- REQUIRED ACTION
"order number: PO-76516 -> PO-76551" appears in one line of the listing below; retype that line and every later line exactly, stopping at the end, and nothing else.

- DATA PROVIDED
BEGIN

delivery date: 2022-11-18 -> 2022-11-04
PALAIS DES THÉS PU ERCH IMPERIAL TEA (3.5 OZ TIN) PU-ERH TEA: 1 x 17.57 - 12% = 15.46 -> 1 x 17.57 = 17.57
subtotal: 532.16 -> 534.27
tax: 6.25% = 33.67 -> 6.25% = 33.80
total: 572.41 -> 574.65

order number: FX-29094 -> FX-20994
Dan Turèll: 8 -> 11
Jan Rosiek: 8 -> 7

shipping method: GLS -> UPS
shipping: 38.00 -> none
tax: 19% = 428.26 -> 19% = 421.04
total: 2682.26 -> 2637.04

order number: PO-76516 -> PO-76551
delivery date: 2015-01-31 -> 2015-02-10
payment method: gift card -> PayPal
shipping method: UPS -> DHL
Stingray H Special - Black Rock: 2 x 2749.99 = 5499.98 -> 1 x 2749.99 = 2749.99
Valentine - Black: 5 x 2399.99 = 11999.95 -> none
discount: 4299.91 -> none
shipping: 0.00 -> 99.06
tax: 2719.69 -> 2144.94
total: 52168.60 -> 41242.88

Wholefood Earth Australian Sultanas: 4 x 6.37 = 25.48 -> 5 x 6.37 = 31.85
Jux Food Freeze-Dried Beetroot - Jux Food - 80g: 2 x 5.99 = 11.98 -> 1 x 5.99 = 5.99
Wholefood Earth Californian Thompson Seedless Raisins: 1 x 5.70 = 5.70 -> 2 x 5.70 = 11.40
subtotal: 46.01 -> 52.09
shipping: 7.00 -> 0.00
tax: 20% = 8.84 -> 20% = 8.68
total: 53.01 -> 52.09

END

- EXERCISE ANSWER
order number: PO-76516 -> PO-76551
delivery date: 2015-01-31 -> 2015-02-10
payment method: gift card -> PayPal
shipping method: UPS -> DHL
Stingray H Special - Black Rock: 2 x 2749.99 = 5499.98 -> 1 x 2749.99 = 2749.99
Valentine - Black: 5 x 2399.99 = 11999.95 -> none
discount: 4299.91 -> none
shipping: 0.00 -> 99.06
tax: 2719.69 -> 2144.94
total: 52168.60 -> 41242.88

Wholefood Earth Australian Sultanas: 4 x 6.37 = 25.48 -> 5 x 6.37 = 31.85
Jux Food Freeze-Dried Beetroot - Jux Food - 80g: 2 x 5.99 = 11.98 -> 1 x 5.99 = 5.99
Wholefood Earth Californian Thompson Seedless Raisins: 1 x 5.70 = 5.70 -> 2 x 5.70 = 11.40
subtotal: 46.01 -> 52.09
shipping: 7.00 -> 0.00
tax: 20% = 8.84 -> 20% = 8.68
total: 53.01 -> 52.09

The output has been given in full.